Problem – Reproduce exactly the final portion of the data: every line from the one containing "Russell Collection Women's" through the last line, inclusive.

Records provided –

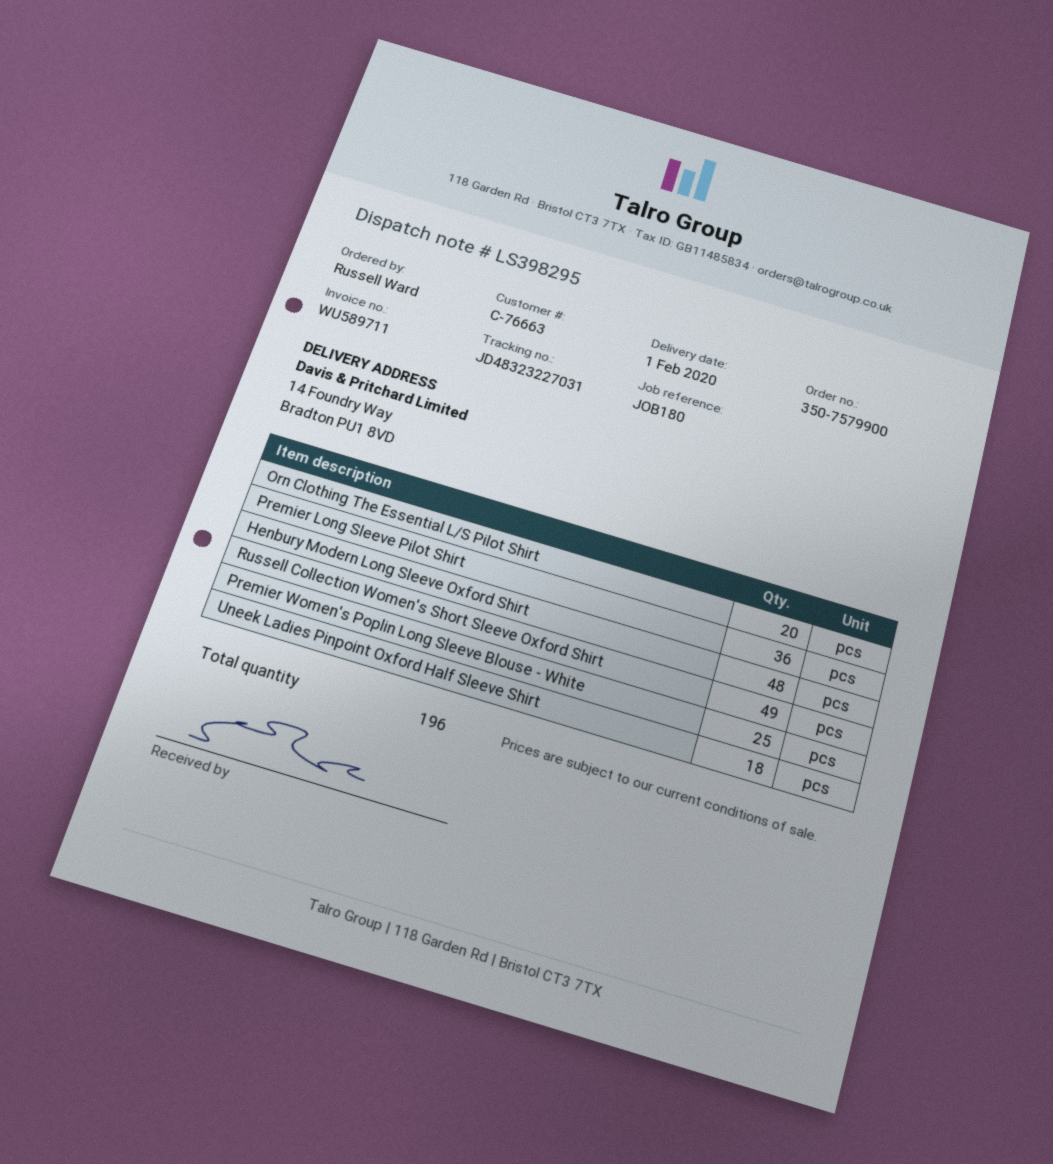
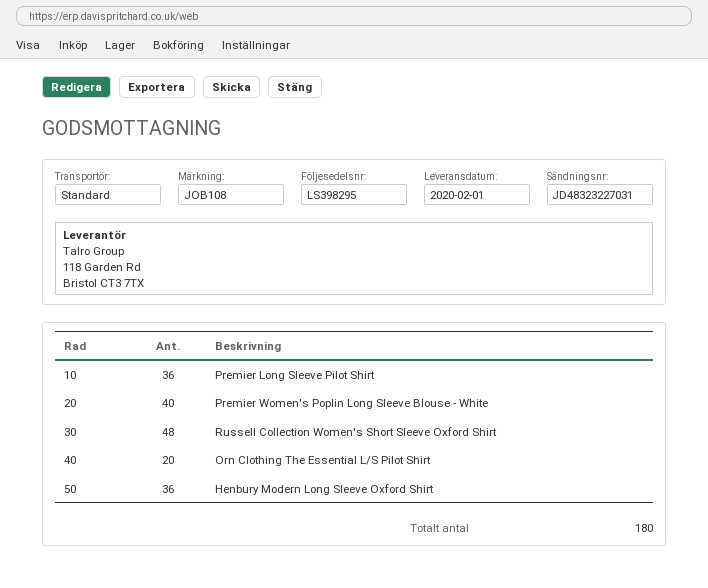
reference: JOB180 -> JOB108
Henbury Modern Long Sleeve Oxford Shirt: 48 -> 36
Russell Collection Women's Short Sleeve Oxford Shirt: 49 -> 48
Premier Women's Poplin Long Sleeve Blouse - White: 25 -> 40
Uneek Ladies Pinpoint Oxford Half Sleeve Shirt: 18 -> none
total quantity: 196 -> 180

Output –
Russell Collection Women's Short Sleeve Oxford Shirt: 49 -> 48
Premier Women's Poplin Long Sleeve Blouse - White: 25 -> 40
Uneek Ladies Pinpoint Oxford Half Sleeve Shirt: 18 -> none
total quantity: 196 -> 180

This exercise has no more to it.